How to complete this task » Exclude the pictures and transcribe the rest of the data below exactly.

Change detection outputs:
···
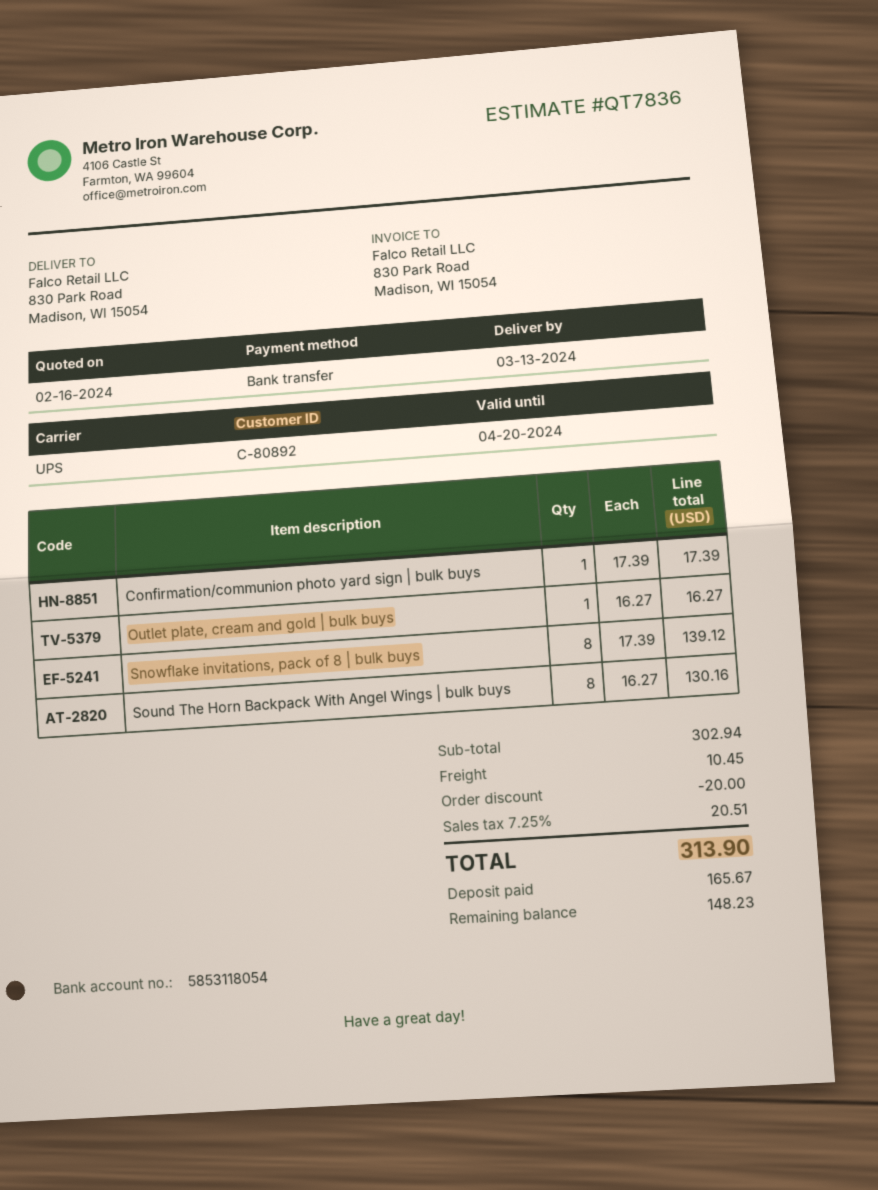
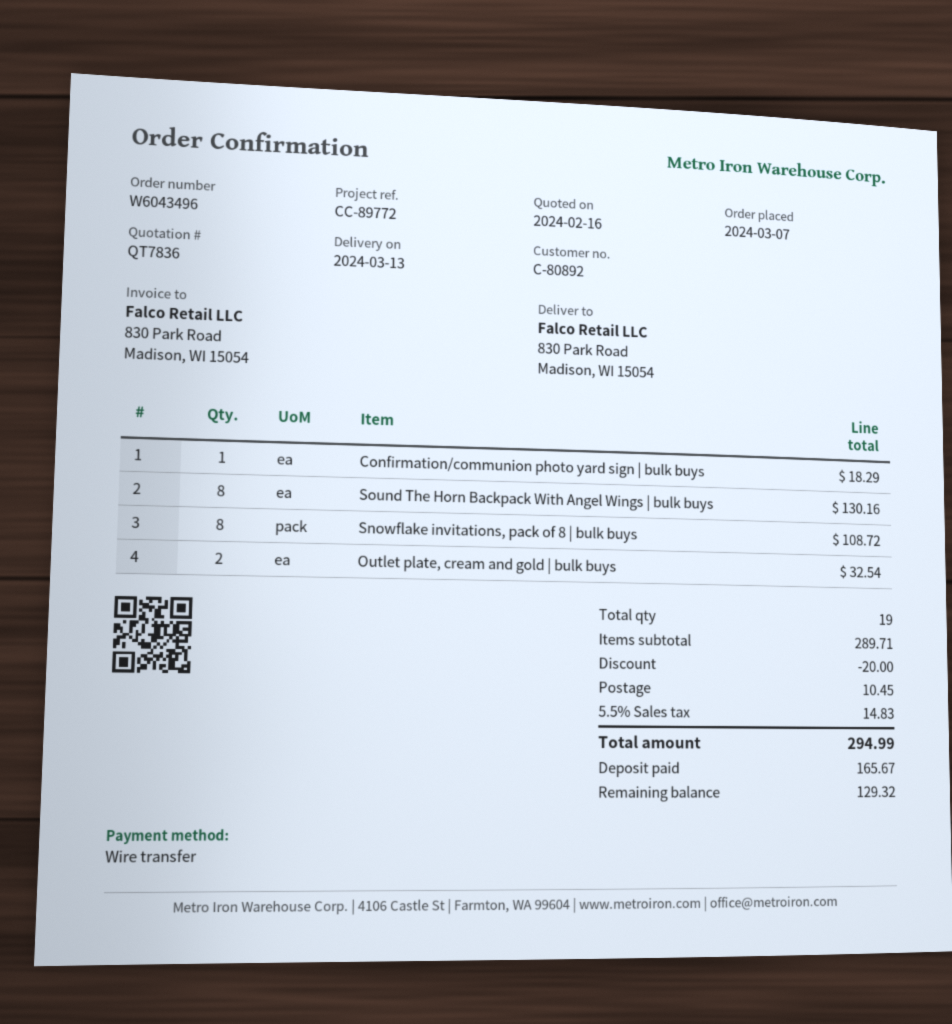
Confirmation/communion photo yard sign | bulk buys: 1 for 17.39 -> 1 for 18.29
Outlet plate, cream and gold | bulk buys: 1 for 16.27 -> 2 for 32.54
Snowflake invitations, pack of 8 | bulk buys: 8 for 139.12 -> 8 for 108.72
subtotal: 302.94 -> 289.71
tax: 7.25% = 20.51 -> 5.5% = 14.83
total: 313.90 -> 294.99
balance: 148.23 -> 129.32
···
Worked solution »
Confirmation/communion photo yard sign | bulk buys: 1 for 17.39 -> 1 for 18.29
Outlet plate, cream and gold | bulk buys: 1 for 16.27 -> 2 for 32.54
Snowflake invitations, pack of 8 | bulk buys: 8 for 139.12 -> 8 for 108.72
subtotal: 302.94 -> 289.71
tax: 7.25% = 20.51 -> 5.5% = 14.83
total: 313.90 -> 294.99
balance: 148.23 -> 129.32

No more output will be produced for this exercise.